Visit Clive-Owen.org photo gallery with well over 30,000 images & still growing of Clive Owen.

10 Jan 2010, 3:42pm | No Commented From This Post

Headlines & News

A last-minute change in Clive Owen’s interview schedule moves my meeting with him forward by half an hour, meaning that I must bolt across town like Road Runner to arrive punctually for the rejigged slot. So I am hardly at my most composed as I tumble into the hotel room where the dapper 45-year-old actor is reclining in an armchair. But let’s not kid ourselves. Which male on the planet, even on a great day, even in the sharpest Ozwald Boateng number, and with the light striking his best side just so, could dream of outclassing the spiffiest man in cinema? This is, let’s not forget, the man who spent 10 years being talked up as the next James Bond, but seems somehow too smart for that slightly fogeyish role.

Owen rises to shake my hand, graciously distracting from my flustered arrival with a bright smile and some well-practised small talk. His unblinking stare can be intimidating on screen — Spike Lee cast him in the 2006 thriller Inside Man because he considered him the only actor capable of going toe-to-toe with co-star Denzel Washington — but in person he is warmth personified. He looks stylish, but relaxed, in a black suit and white shirt, and it strikes me that even his most spontaneous holiday snaps must resemble the covers of the glossier men’s monthlies. I’m reminded of an old David Mamet line: “The guy’s so cool, when he goes to bed, sheep count him.”What is most striking about Owen’s latest film, The Boys Are Back, is that this brooding gadabout type is nowhere to be seen.
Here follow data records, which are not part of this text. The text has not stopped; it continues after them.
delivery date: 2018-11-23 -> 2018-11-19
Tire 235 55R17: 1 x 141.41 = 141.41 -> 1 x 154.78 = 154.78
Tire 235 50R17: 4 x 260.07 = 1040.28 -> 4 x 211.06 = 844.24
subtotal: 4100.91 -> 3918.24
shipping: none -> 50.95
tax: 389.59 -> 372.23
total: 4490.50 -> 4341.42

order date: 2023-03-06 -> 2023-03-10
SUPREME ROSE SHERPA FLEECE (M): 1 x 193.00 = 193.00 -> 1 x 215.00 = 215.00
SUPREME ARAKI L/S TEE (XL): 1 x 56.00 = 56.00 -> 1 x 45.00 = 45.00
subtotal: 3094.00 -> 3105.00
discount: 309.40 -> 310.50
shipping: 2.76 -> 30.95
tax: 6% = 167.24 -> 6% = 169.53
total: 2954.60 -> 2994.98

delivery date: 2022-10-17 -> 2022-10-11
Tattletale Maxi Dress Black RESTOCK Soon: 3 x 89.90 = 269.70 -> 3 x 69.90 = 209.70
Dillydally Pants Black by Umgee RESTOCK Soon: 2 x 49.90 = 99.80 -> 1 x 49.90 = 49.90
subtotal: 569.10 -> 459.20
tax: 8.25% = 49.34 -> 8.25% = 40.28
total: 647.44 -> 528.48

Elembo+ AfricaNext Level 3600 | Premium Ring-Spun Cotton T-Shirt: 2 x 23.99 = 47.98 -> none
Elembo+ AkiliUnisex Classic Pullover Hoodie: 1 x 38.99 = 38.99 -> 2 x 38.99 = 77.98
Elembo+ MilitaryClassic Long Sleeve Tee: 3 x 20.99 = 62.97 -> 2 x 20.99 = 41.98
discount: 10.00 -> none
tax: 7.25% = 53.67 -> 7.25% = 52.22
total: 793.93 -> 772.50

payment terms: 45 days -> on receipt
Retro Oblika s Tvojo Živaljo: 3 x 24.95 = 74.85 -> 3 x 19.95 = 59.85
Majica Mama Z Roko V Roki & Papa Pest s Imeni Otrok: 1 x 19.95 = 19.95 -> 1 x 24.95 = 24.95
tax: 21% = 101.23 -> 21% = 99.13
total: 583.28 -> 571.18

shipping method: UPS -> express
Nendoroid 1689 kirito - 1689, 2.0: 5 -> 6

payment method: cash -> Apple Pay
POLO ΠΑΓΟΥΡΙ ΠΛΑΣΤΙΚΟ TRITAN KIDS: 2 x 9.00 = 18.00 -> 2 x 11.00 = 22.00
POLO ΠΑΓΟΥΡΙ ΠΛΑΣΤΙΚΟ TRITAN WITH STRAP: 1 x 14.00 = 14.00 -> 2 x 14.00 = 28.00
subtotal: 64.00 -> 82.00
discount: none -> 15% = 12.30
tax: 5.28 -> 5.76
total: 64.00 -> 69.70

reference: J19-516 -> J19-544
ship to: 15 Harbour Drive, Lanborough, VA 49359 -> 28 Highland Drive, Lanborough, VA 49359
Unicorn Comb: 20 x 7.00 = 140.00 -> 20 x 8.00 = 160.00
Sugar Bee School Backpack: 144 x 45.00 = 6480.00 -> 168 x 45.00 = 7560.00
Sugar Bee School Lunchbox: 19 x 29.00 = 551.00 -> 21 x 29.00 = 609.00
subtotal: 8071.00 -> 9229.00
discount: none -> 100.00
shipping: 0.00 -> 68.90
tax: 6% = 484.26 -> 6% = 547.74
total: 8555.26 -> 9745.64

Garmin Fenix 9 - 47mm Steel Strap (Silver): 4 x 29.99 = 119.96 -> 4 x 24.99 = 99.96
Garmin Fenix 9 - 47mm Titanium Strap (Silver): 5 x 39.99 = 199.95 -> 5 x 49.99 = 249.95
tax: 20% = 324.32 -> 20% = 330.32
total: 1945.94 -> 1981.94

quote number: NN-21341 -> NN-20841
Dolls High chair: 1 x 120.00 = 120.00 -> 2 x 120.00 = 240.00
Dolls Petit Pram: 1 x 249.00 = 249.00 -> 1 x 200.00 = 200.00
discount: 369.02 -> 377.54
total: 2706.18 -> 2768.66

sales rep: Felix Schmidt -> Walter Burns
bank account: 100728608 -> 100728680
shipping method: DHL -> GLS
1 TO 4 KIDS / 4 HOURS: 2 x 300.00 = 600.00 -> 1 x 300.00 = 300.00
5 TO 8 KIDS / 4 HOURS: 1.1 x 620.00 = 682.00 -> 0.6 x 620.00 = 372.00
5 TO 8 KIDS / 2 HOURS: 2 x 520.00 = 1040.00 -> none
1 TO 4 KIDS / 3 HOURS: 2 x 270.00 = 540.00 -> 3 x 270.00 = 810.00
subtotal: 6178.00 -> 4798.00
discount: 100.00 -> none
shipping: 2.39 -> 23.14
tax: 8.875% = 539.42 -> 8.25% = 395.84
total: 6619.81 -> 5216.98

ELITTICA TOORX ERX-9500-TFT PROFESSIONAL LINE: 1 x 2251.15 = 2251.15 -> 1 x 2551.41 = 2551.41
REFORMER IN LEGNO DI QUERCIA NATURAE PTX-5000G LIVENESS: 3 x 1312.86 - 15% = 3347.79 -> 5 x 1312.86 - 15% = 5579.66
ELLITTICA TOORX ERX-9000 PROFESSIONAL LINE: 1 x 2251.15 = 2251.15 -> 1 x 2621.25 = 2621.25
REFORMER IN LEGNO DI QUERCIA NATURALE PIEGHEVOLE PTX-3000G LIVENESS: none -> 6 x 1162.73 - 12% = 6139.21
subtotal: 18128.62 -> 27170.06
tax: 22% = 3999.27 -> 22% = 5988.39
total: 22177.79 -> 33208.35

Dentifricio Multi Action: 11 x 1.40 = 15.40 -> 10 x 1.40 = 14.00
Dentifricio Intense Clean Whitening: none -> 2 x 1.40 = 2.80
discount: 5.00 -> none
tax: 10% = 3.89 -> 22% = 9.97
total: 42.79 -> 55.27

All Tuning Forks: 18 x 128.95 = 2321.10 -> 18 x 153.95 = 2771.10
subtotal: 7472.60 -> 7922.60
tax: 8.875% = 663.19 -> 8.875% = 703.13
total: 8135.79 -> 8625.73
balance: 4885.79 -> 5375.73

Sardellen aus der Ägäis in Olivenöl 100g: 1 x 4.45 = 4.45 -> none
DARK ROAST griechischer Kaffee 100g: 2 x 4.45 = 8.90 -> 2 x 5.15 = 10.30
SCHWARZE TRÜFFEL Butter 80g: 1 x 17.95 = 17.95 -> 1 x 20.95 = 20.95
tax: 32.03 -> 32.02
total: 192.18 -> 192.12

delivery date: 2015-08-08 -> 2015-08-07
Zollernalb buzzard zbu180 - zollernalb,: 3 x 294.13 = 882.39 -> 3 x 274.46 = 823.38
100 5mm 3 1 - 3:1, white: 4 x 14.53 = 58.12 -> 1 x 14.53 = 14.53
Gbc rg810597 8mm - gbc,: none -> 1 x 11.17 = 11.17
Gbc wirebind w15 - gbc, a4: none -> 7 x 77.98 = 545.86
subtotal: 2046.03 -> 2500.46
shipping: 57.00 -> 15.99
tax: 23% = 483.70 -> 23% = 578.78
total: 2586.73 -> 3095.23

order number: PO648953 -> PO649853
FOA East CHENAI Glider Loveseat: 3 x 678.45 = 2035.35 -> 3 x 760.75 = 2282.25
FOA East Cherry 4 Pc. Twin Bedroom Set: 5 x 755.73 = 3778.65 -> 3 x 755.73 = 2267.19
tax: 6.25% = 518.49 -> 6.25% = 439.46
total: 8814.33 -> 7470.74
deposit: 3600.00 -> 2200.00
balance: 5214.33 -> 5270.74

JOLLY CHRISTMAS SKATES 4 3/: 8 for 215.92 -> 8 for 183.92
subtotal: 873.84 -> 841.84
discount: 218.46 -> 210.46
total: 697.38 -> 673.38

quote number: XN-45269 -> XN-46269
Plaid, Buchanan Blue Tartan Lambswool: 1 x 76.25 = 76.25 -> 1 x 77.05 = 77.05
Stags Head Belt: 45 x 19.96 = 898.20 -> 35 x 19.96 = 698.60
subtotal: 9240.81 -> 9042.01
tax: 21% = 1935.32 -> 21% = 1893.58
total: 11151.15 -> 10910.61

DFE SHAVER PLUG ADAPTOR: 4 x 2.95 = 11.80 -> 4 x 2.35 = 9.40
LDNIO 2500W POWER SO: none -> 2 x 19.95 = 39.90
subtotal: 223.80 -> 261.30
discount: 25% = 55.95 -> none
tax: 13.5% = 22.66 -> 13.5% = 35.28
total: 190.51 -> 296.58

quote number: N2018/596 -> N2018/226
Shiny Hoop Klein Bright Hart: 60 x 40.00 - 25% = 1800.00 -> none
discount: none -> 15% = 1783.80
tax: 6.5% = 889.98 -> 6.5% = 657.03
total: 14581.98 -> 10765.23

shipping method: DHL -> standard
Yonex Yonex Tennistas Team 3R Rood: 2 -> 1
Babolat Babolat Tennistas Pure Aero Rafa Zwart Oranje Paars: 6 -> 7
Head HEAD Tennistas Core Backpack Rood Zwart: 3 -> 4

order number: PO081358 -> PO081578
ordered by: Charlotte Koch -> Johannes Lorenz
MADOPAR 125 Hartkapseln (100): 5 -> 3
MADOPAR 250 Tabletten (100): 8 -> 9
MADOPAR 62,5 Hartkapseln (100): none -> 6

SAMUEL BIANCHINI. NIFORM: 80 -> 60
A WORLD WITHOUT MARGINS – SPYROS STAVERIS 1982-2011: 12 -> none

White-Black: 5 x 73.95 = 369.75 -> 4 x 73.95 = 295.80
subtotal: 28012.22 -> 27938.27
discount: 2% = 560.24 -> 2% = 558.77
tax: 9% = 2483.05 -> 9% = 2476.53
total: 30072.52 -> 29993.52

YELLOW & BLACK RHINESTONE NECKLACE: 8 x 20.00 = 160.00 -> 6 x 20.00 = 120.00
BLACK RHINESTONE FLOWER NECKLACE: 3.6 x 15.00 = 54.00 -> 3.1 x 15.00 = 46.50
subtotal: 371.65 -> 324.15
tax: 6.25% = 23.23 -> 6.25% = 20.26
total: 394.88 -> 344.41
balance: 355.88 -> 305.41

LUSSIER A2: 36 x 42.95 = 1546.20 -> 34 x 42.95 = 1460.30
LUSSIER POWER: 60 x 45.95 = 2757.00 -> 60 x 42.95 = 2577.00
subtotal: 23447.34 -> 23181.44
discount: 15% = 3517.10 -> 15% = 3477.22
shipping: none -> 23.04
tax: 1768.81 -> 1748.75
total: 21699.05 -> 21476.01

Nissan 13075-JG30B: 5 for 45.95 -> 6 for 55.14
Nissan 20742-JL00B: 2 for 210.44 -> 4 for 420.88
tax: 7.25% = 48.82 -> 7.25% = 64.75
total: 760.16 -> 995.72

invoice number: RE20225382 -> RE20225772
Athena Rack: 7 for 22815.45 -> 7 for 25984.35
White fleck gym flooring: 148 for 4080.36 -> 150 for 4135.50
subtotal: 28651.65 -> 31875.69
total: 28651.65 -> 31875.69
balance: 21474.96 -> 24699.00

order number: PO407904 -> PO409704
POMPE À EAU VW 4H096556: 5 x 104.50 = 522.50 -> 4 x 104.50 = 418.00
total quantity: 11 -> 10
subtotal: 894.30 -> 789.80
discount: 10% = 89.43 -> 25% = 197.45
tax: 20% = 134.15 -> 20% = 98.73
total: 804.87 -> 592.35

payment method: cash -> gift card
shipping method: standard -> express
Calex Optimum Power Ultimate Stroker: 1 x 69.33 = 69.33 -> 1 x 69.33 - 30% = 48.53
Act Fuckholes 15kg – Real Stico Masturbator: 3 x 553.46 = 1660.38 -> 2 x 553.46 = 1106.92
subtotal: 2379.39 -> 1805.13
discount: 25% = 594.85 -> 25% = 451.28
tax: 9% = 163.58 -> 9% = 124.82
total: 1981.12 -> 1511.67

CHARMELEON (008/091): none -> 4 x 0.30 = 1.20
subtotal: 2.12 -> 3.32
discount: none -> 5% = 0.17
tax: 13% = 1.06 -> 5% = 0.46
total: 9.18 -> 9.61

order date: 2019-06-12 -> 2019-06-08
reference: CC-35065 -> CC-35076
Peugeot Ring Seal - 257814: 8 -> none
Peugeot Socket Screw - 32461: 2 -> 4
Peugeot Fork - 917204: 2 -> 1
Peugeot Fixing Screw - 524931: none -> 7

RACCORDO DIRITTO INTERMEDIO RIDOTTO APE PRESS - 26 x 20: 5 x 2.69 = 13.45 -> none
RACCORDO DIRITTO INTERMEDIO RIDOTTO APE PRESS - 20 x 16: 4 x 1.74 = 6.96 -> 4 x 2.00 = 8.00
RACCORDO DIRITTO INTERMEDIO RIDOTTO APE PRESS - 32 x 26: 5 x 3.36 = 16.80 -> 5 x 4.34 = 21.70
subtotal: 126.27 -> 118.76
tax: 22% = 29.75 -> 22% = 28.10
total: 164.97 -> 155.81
In fact, were it not for the effortless intensity that is one of his trademarks, you would think he had been too busy with a L’Uomo Vogue photo shoot to make it on set, and had simply sent along his rumpled kid brother in his place. Owen plays Joe Warr, a harassed widower raising his young son alone in Australia, and trying to juggle parenting responsibilities with a career in sports journalism. The picture is tenderly directed by Scott Hicks (Shine) and inspired by the poignant memoir by The Independent’s parliamentary sketch-writer, Simon Carr.

The movie represents the biggest departure you could imagine for Owen, short of him dressing in drag or playing a Transformer. Even the most compelling actors can leave you feeling you’ve seen everything they can do, and there has been a sense in Owen’s recent films that a certain steely familiarity was creeping in — a death knell for any actor who aspires to be flexible or adventurous. After the various shades of espionage on offer in Derailed and The International, or even the more light-hearted Duplicity (which reunited him with his friend and Closer co-star Julia Roberts), Owen was in danger of acquiring the sterile whiff of the first-class cabin. He needed to get himself mussed up, as he had done a few years back in the grimy futuristic thriller Children of Men — and fast.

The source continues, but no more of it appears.